*** Block opens ***
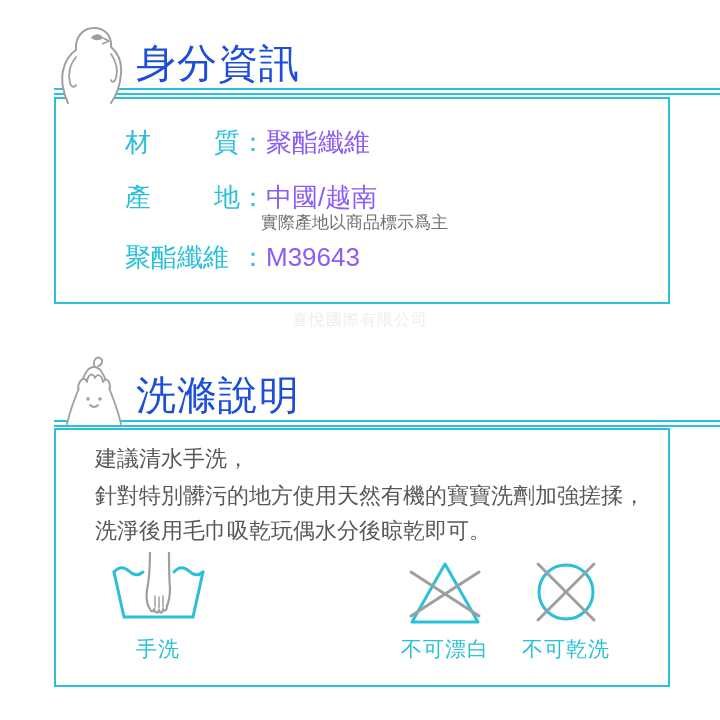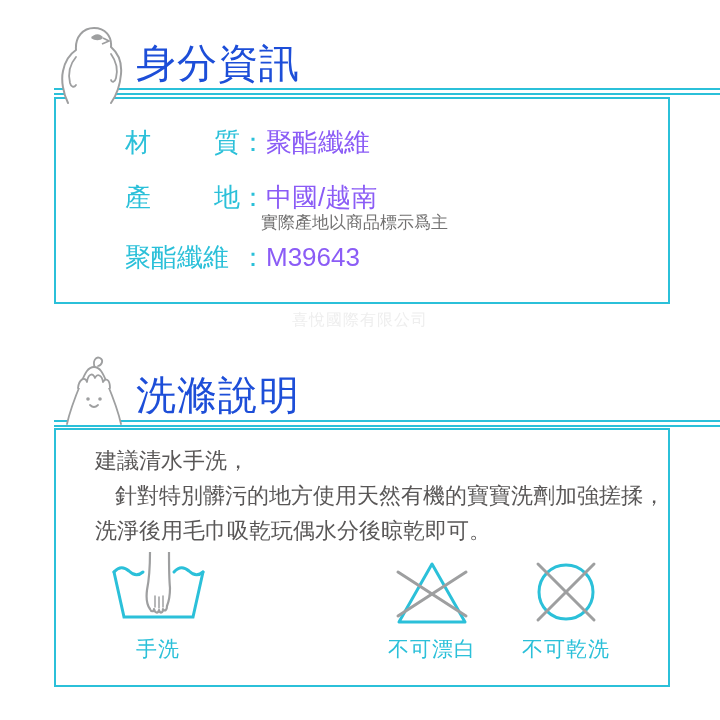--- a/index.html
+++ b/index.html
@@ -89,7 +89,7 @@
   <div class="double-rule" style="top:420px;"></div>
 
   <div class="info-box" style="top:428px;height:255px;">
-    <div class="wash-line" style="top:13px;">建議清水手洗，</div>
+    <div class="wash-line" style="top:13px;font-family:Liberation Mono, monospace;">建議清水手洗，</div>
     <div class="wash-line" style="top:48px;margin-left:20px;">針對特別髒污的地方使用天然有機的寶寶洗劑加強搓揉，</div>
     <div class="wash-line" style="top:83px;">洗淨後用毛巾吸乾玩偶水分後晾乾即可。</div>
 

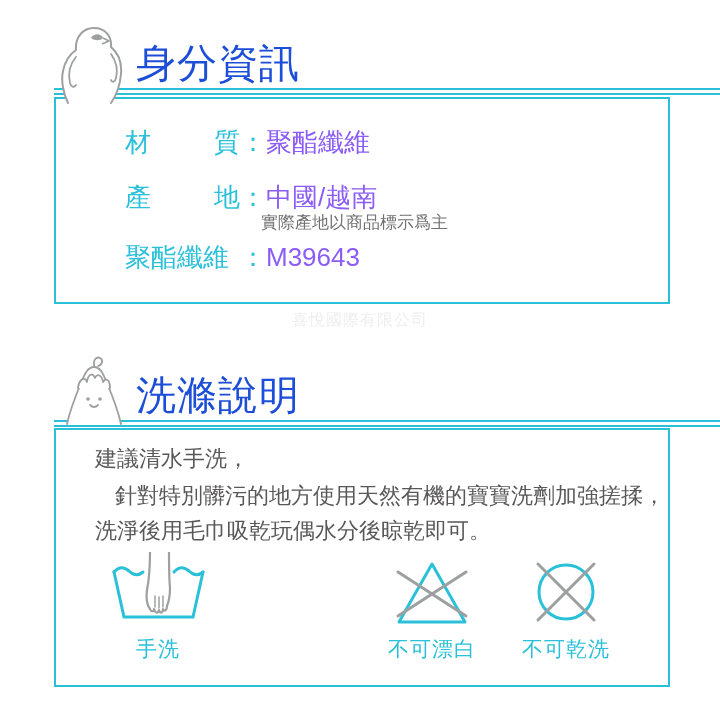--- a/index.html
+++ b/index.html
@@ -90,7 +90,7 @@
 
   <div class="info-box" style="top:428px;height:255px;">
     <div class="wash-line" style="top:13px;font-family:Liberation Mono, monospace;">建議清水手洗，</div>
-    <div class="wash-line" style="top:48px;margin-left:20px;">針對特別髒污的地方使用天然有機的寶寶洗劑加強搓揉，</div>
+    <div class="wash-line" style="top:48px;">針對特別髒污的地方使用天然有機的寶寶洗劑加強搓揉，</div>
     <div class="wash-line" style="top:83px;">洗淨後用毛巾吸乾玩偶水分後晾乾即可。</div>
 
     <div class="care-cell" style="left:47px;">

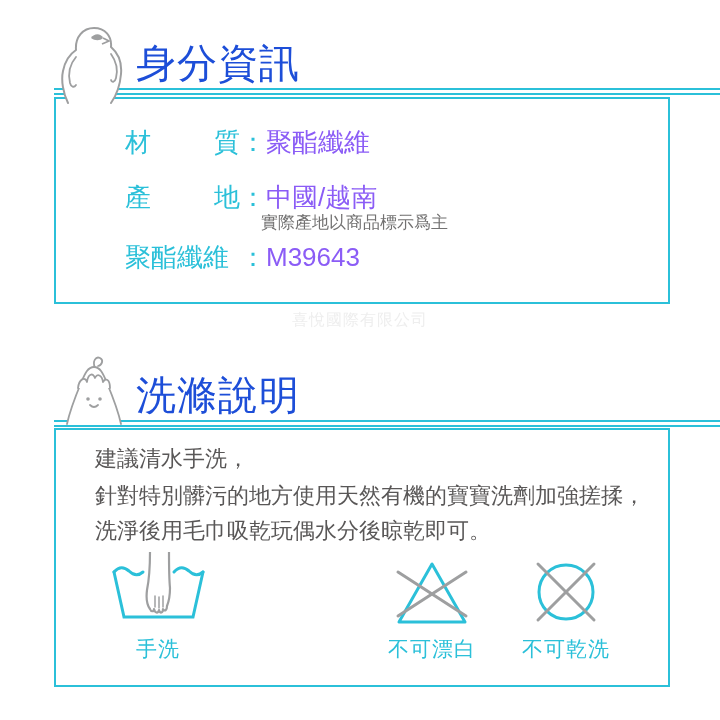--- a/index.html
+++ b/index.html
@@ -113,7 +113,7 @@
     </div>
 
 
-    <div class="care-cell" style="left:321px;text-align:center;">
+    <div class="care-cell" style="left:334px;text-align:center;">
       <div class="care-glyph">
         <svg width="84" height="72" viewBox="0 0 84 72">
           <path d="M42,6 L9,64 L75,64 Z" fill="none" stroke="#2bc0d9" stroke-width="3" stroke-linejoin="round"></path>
*** Block closes ***
#### WHAT TO PRODUCE:
In the material above, each line with the word "monospace" should be copied.

#### ANSWER TO THIS PROBLEM:
+    <div class="wash-line" style="top:13px;font-family:Liberation Mono, monospace;">建議清水手洗，</div>
     <div class="wash-line" style="top:13px;font-family:Liberation Mono, monospace;">建議清水手洗，</div>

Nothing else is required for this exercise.